Si vous avez un cadeau à offrir ou si vous cherchez un livre pour les vacances, je ne peux que vous conseiller d’acheter le superbe opus « Horta avocat de Poelaert » (en référence au texte que l’inventeur de l’Art Nouveau écrivit sur le génial concepteur du Palais de Justice). Dans le contexte de la rénovation du Palais de Justice, cet ouvrage (édité par le CIVA et urban.brussels) a le grand mérite de nous rappeler l’affectation originelle de ce qui est aujourd’hui le plus grand bâtiment historique du monde. Comme l’avait indiqué Victor Horta en son temps, Joseph Poelaert fut trahi dès le départ par les autorités qui devaient sans cesse aménager l’édifice. Force est de constater que ce Palais, tout comme son concepteur, n’a jamais été aimé. Sauf peut-être par les avocats…

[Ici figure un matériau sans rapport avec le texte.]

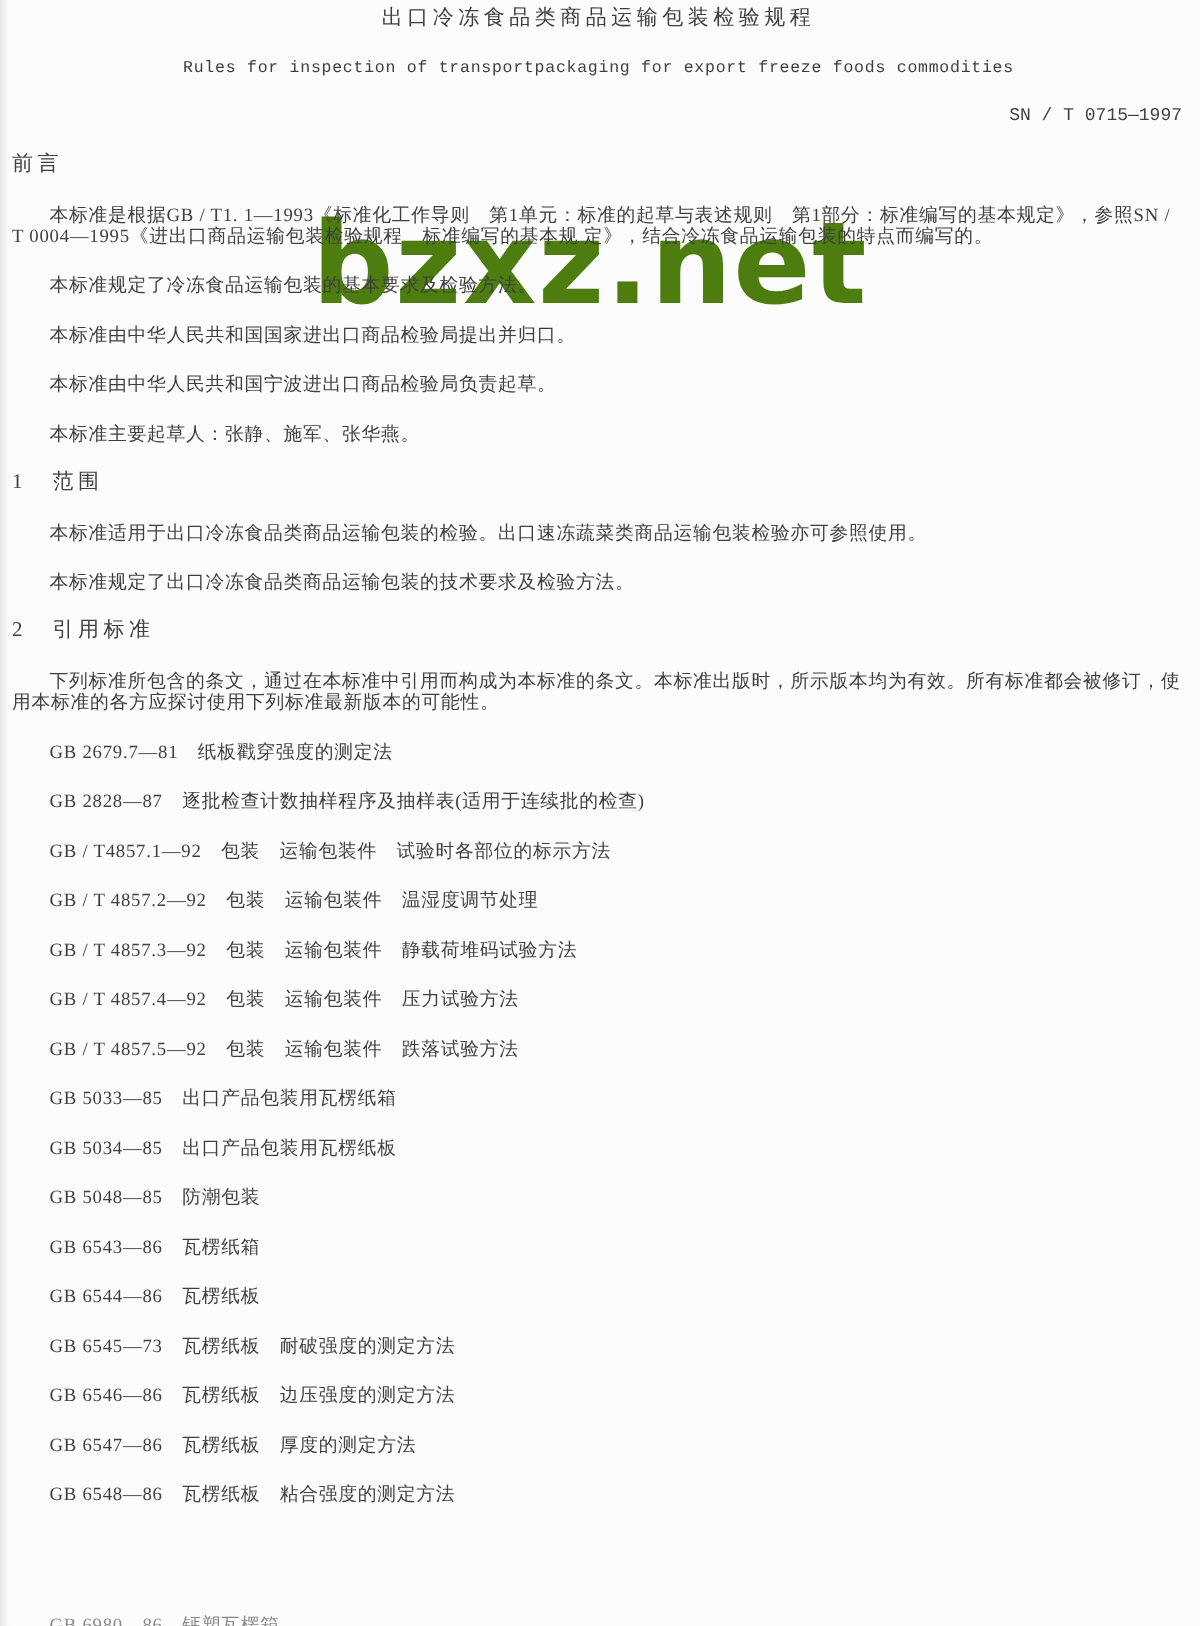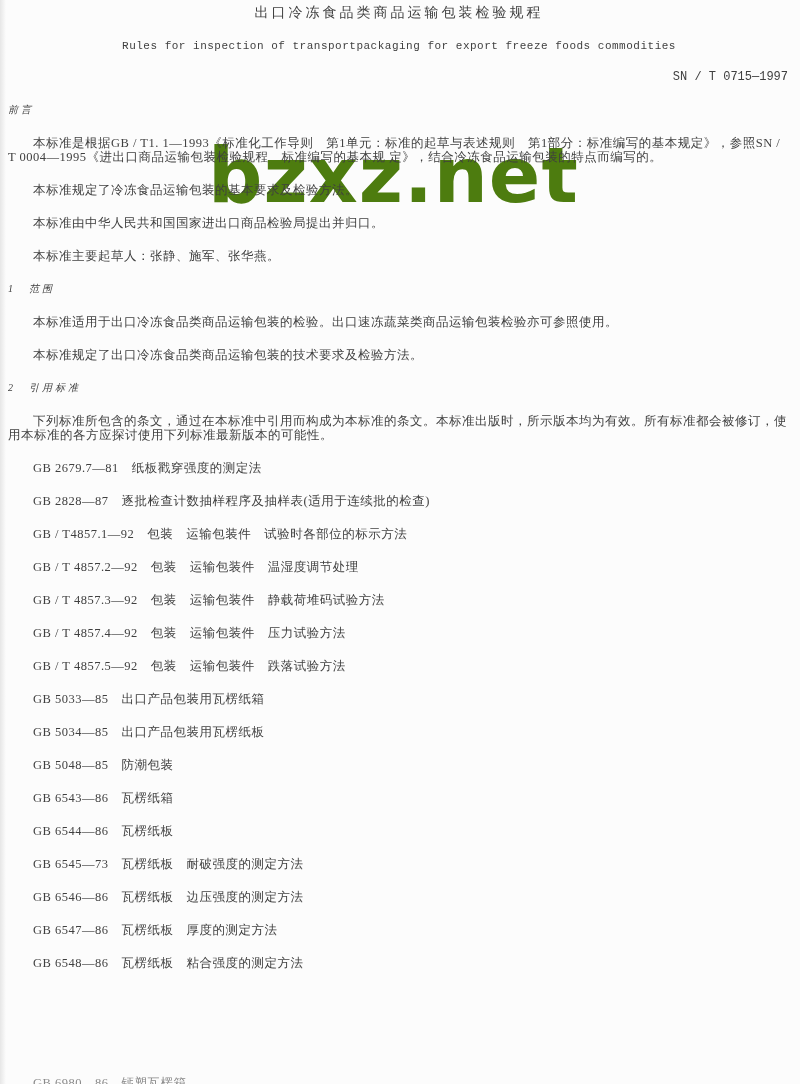"前言" .h-section { font-size: 10px -> 14px; font-style: italic -> none }
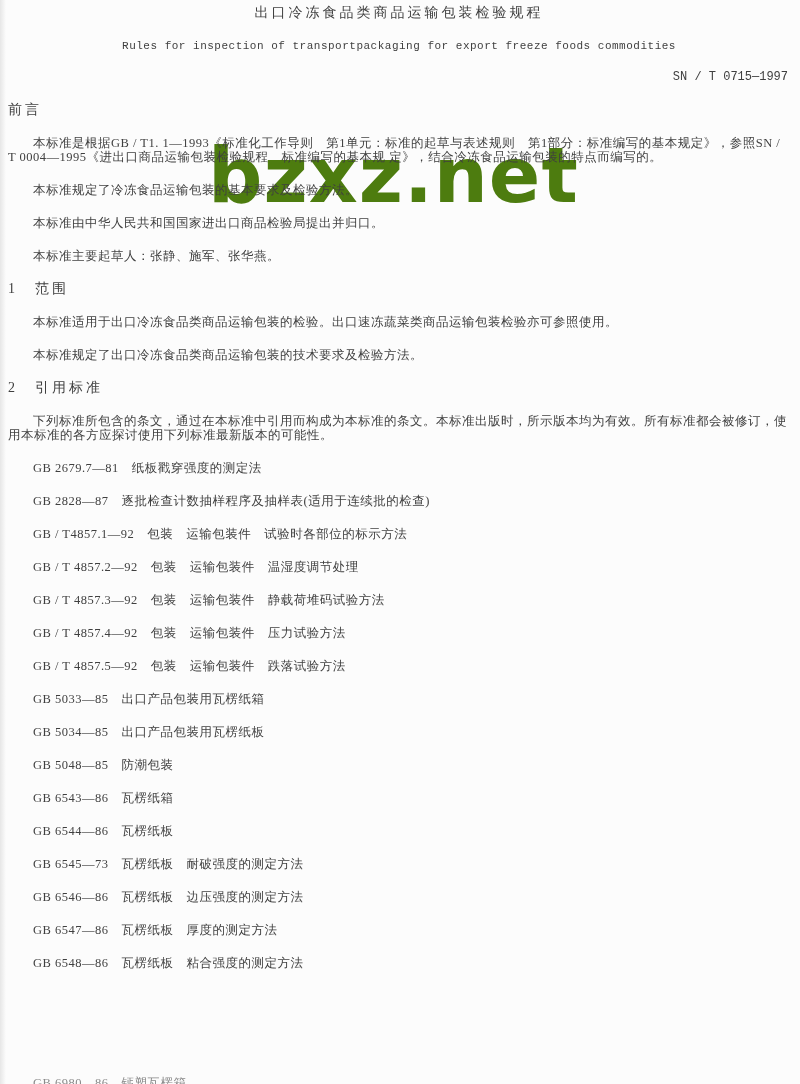"本标准由中华人民共和国宁波进出口商品检验局负责起草。" p.para { html: none -> <p>本标准由中华人民共和国宁波进出口商品检验局负责起草。</p> }
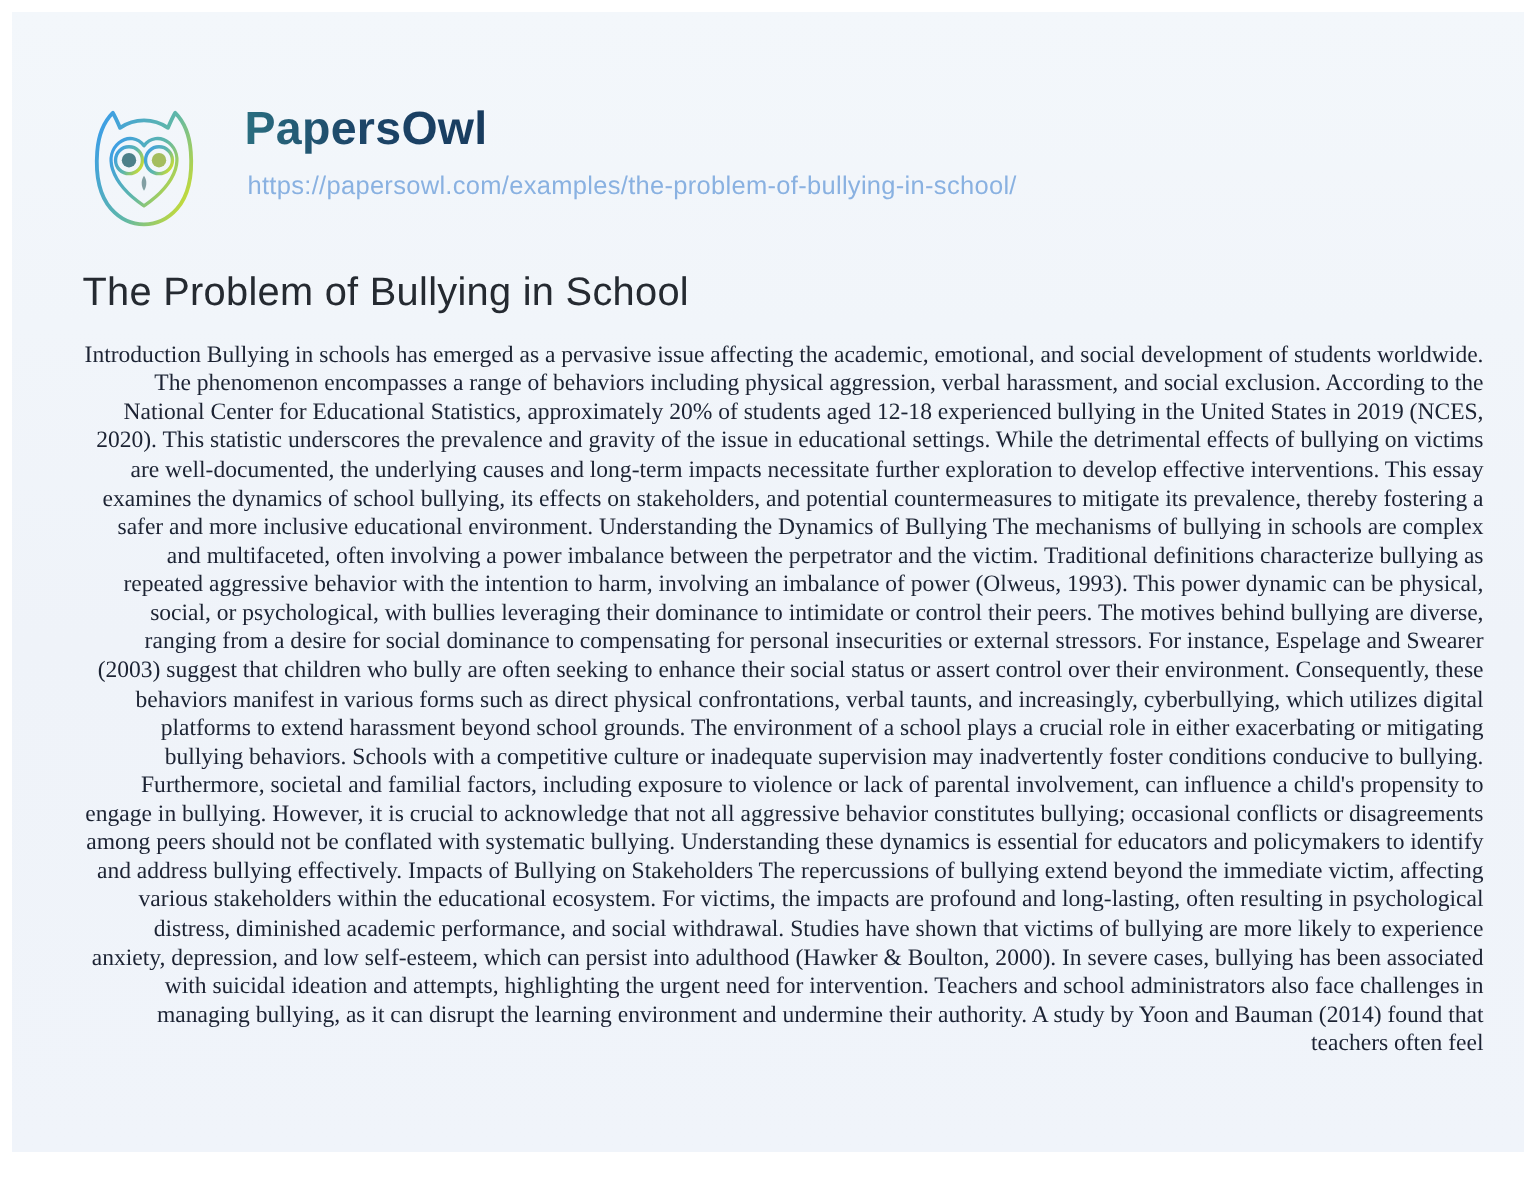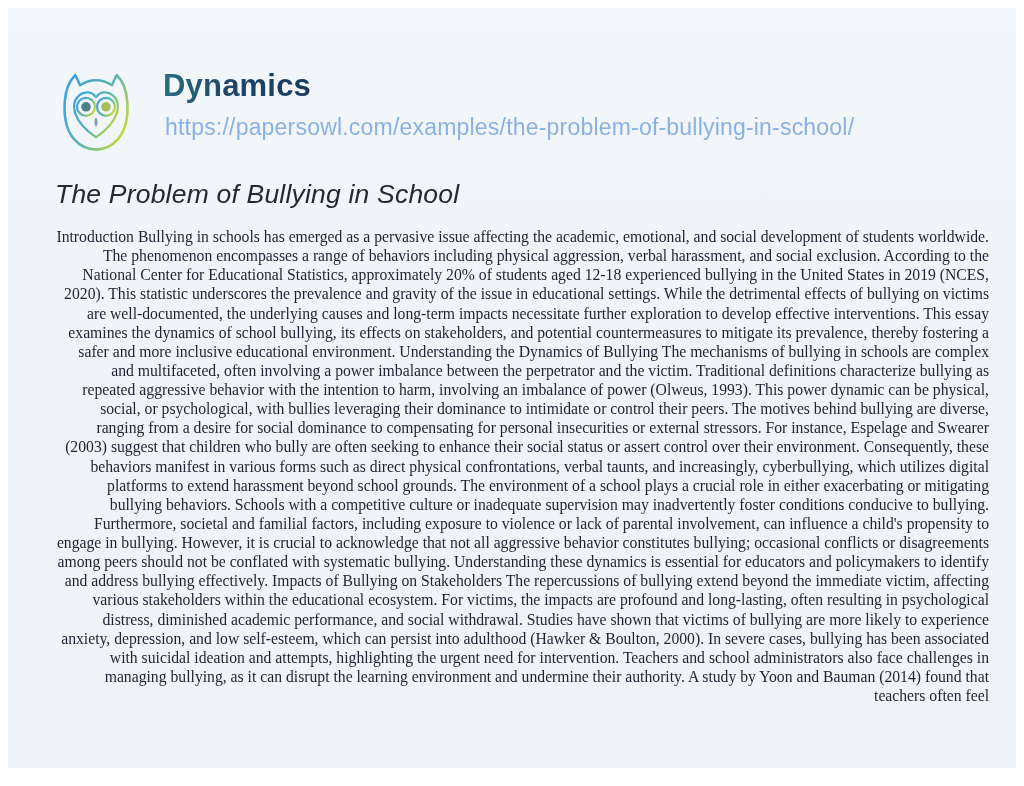"Dynamics" div.brand { text: Dynamics -> PapersOwl }
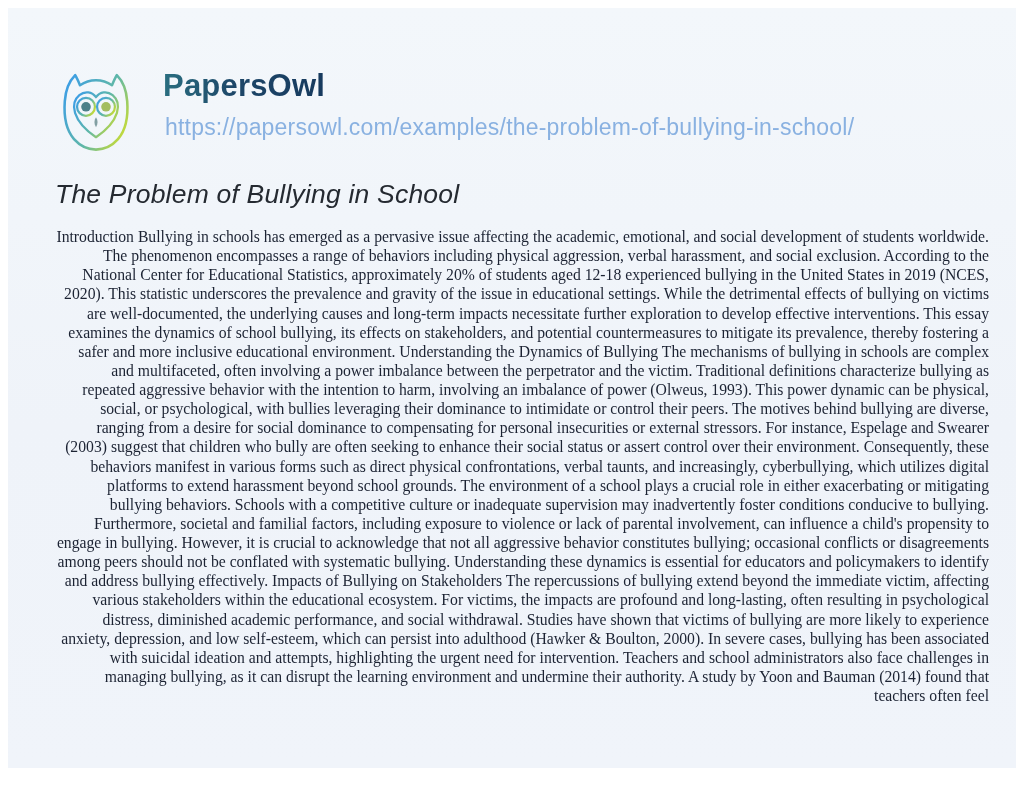"https://papersowl.com/examples/the-probl" .site-url { font-size: 23px -> 17px }
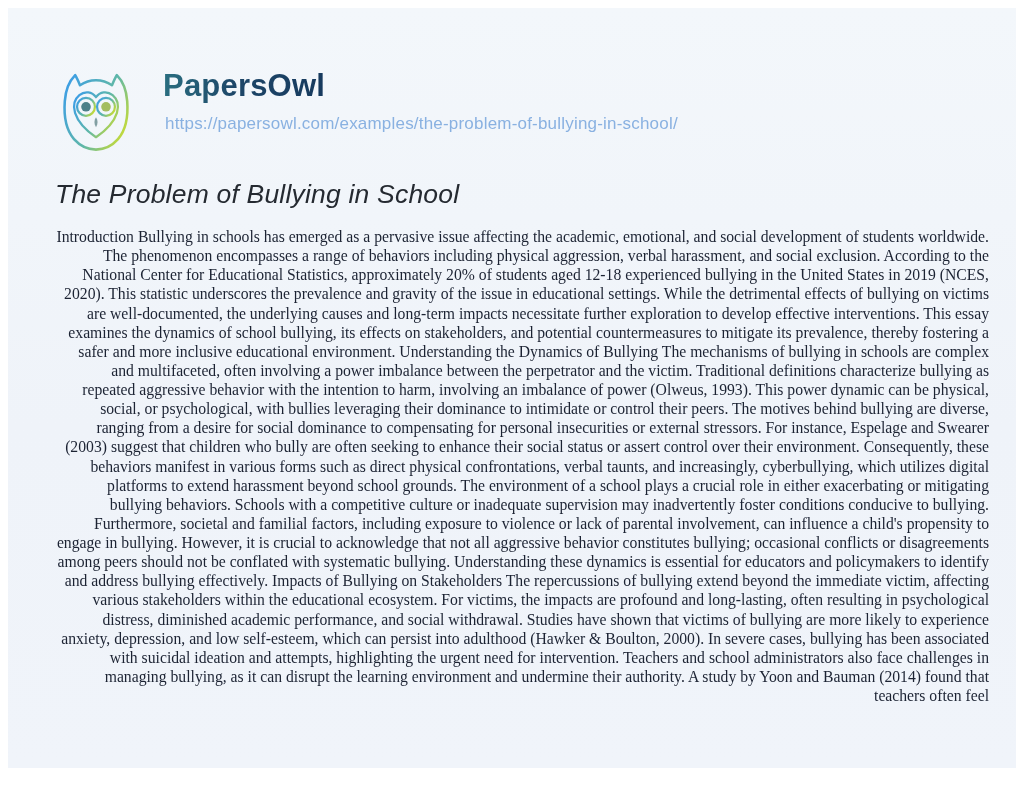"The Problem of Bullying in" .page-title { font-style: italic -> none }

L’idée de ce livre part d’un texte inédit de Victor Horta (1861-1947) sur Joseph Poelaert (1817-1879), retrouvé dans les archives du Musée Horta par les architectes Thierry Henrard et Thomas Greck. Horta avait, en fait, entamé, pendant la Seconde Guerre mondiale, ce livret qu’il avait intitulé  « La Leçon du Palais de Justice ». L’opuscule était inachevé quand il décéda en 1947. Toujours est-il qu’il s’y faisait le défenseur de l’architecte du palais inauguré en 1883 (alors que Horta n’avait que 22 ans et que Poelaert était mort depuis 4 ans). Il faut dire qu’il connaissait particulièrement bien le sujet puisque, entre 1919 et 1936, il avait siégé au sein de la commission chargée du suivi des travaux de modification en tant que représentant de la Commission Royale des Monuments et Sites. Sa théorie était que le sens premier du bâtiment, en l’occurrence sa fonctionnalité et sa beauté, avait été perdu au cours de ses transformations successives. Le livre montre d’ailleurs très bien, au travers des photographies contemporaines de Bas Princen, la multitude des interventions, petites ou grandes, qui se sont accumulées au fil des ans.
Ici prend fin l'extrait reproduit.